Car loin d’être un recueil de témoignages anglés par des chercheurs et chercheuses, ce projet assume aussi une dimension artistique. “Le travail de l’ingénieur du son Benjamin Vicq est remarquable, souligne Veronica Pagnamenta. Il compose avec une grande sensibilité la bande son spécifique à chaque épisode, en lien avec les propos tenus. Virginie Rebetez, photographe plasticienne, est également présente lors de chaque enregistrement. Elle revient ensuite vers les participant·es pour leur emprunter des objets ayant appartenu à des proches défunt·es. Reproduits par l’artiste, ces objets feront partie d’une exposition qui viendra ponctuer le projet en mars 2025, aux côtés de tous les épisodes du podcast.
Parler avec ses morts
Pour l’anthropologue Veronica Pagnamenta, l’aventure de ces podcasts lui permet aussi de questionner sur le terrain des thèmes abordés dans ses recherches. Elle souligne que “la fin de vie est souvent mise en avant quand on parle de mort. Or, nous traitons spécifiquement de la période post-mortem dans nos recherches et ce podcast.” Que se passe-t-il pour celles et ceux qui restent ? “Les morts sont très présents dans les récits des personnes rencontrées, et certaines les voient encore et leur parlent régulièrement”, relève Veronica Pagnamenta, intriguée par ce qui se joue chez les vivants après la mort d’un·e proche. Une participante raconte notamment dans le premier épisode du podcast, être allée tous les soirs au cimetière sur la tombe de son mari après son décès.

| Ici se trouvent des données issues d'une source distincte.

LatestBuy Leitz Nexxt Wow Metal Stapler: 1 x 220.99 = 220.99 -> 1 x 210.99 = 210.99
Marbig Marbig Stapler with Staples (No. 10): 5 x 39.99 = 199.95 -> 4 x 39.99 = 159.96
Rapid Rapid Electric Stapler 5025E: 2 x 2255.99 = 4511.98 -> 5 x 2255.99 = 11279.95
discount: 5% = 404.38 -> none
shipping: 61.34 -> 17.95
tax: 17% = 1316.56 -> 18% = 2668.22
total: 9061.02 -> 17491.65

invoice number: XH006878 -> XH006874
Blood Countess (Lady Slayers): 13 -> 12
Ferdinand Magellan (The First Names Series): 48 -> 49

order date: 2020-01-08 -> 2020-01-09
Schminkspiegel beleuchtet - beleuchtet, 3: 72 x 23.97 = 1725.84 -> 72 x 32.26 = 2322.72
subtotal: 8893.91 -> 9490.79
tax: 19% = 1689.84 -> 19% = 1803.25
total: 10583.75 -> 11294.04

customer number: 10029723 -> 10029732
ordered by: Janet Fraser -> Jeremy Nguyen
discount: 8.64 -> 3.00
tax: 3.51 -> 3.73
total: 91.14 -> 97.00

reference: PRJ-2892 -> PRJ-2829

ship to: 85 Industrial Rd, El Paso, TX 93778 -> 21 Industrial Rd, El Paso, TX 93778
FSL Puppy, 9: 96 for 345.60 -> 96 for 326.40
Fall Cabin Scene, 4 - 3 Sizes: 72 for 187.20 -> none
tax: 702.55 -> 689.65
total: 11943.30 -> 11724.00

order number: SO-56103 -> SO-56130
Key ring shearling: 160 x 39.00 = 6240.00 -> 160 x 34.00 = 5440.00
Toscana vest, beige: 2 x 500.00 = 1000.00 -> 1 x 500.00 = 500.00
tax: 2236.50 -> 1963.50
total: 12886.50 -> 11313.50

Florilège du premier épisode, disponible sur le site de Telling death depuis le 12 septembre:
« C’était en 1975, j’avais 20 ans. Il y avait l’année des Bagnards à Martigny, je faisais partie d’une société de jeunesse. Alors il me fallait une jupe noire, et je n’en avais pas. Ma mère m’a dit que ce n’était pas un problème, elle allait m’en faire une. Elle a pris une grande couverture en feutre, il y avait une croix argentée au milieu. Elle a décousu la croix et m’a cousu la jupe, qui m’allait plutôt bien. Mais je n’ai quand même pas osé dire à mes copines que j’avais une jupe en drap funéraire sur le dos! »
3 épisodes sont déjà disponibles sur le site tellingdeath.ch ainsi que sur le site du magazine Génération et sur toutes les plateformes de streaming usuelles.
Telling Death - Raconter la mort
Ecoute collective du podcast
Un épisode du podcast fera l’objet d’une écoute collective au Théâtre de Vidy, le samedi 30 novembre à 18h. Ceci en complément à l’expérience théâtrale immersive « Nachlass – pièce sans personnes », dans l’esprit d’un dialogue créatif entre artistes et scientifiques imaginé par la HETSL et le Théâtre de Vidy.